È fin troppo vero, ahimé, che spesso interi anni di esperienza non hanno portato che a questo triste ri­sultato. Beato colui che, sebbene i suoi occhi siano stati aperti per vedere la natura umana ad una luce più chia­ra di quella che dà il mondo, sa servire con l’energia della grazia che sgorga dal seno di Dio. Chi ha mai co­nosciuto come Gesù le profondità e la scaltrezza del cuore umano? Gesù «conosceva tutti perché non aveva bisogno della testimonianza d’alcun uomo, poiché egli stesso conosceva quello che era nell’uomo». Egli cono­sceva così bene gli uomini che «non si fidava di loro» (Giovanni 2:24-25). Non poteva prestar fede a ciò di cui gli uomini fanno professione, né sancire le loro pretese. E nonostante ciò, chi fu mai così pieno di grazia come lui, così amoroso, tenero, compassionevole? Con un cuo­re che comprendeva tutti, poteva simpatizzare con cia­scuno. Non permise che la conoscenza perfetta dell’ini­quità dell’uomo lo tenesse lontano dalla miseria degli uomini. «Andava di luogo in luogo facendo il bene». Perché? Forse perché credeva che tutti quelli che lo cir­condavano fossero sinceri? No, ma perché «Iddio era con lui» (Atti 10:38). Ecco l’esempio che Dio ci pone dinanzi. Seguiamolo, anche se, ad ogni passo, dobbiamo calpestare l’io e tutti i suoi interessi.
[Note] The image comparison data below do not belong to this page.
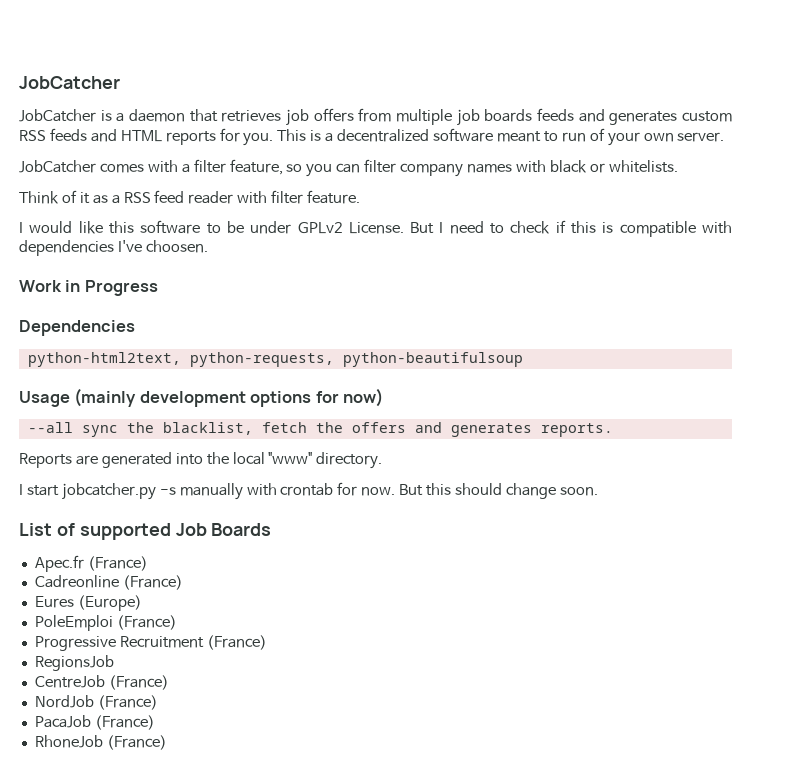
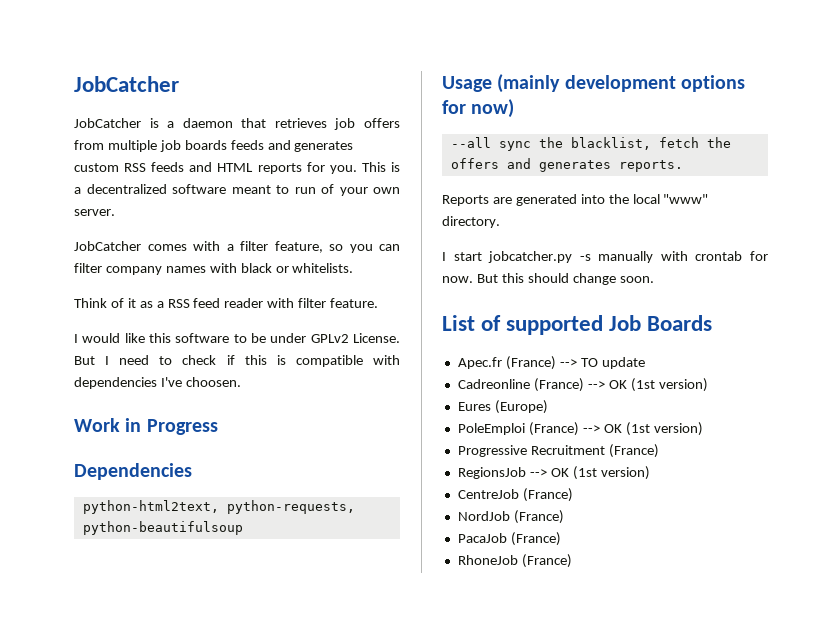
- Apec.fr (France)
+ Apec.fr (France) --> TO update
- Cadreonline (France)
+ Cadreonline (France) --> OK (1st version)
- PoleEmploi (France)
+ PoleEmploi (France) --> OK (1st version)
- RegionsJob
+ RegionsJob --> OK (1st version)

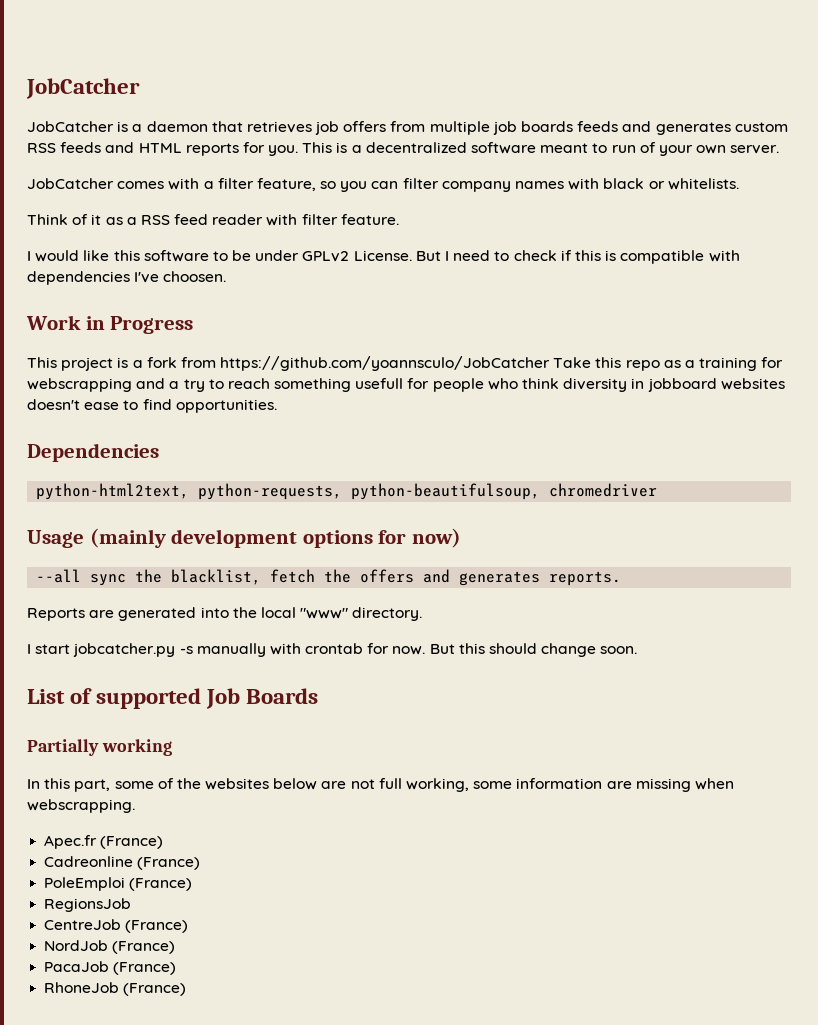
+ This project is a fork from https://github.com/yoannsculo/JobCatcher Take this repo as a training for webscrapping and a try to reach something usefull for people who think diversity in jobboard websites doesn't ease to find opportunities.
- python-html2text, python-requests, python-beautifulsoup
+ python-html2text, python-requests, python-beautifulsoup, chromedriver
+ Partially working
+ In this part, some of the websites below are not full working, some information are missing when webscrapping.
- Apec.fr (France) --> TO update
+ Apec.fr (France)
- Cadreonline (France) --> OK (1st version)
- Eures (Europe)
- PoleEmploi (France) --> OK (1st version)
- Progressive Recruitment (France)
- RegionsJob --> OK (1st version)
+ Cadreonline (France)
+ PoleEmploi (France)
+ RegionsJob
Chi si augurerebbe di possedere questa saggezza, questa conoscenza della natura umana e questa espe­rienza che non fanno altro che indurre gli uomini a rac­chiudersi nel cerchio di un freddo egoismo e a riguar­dare il mondo con occhi di oscura diffidenza? Un risultato simile non può provenire da qualcosa che appartenga a una natura celeste. Dio dà la sapienza, ma non una sa­pienza che chiude il cuore alle invocazioni del bisogno e della miseria dell’uomo. Ci dà invece una conoscenza della natura umana non tale da farci afferrare con egoi­stica avidità ciò che erroneamente chiamiamo «nostro». Egli dà esperienza ma non un’esperienza che ci induca a diffidare di tutto il mondo eccetto che di noi stessi. Se camminiamo seguendo le orme del Signore Gesù, se siamo compenetrati dal suo spirito e di conseguenza lo manifestiamo, se, in poche parole, possiamo dire «per me vivere è Cristo», allora, attraversando il mondo con la conoscenza di ciò che Egli è, avendo rapporti con gli uomini pur sapendo cosa dobbiamo aspettarci da essi, possiamo, per grazia, manifestare Cristo in mezzo alla scena nella quale Dio ci ha posti. Le cause che ci fanno agire e gli oggetti che ci animano sono tutti in alto, dove è Colui che è «lo stesso ieri, oggi e in eterno» (Ebrei 13:8).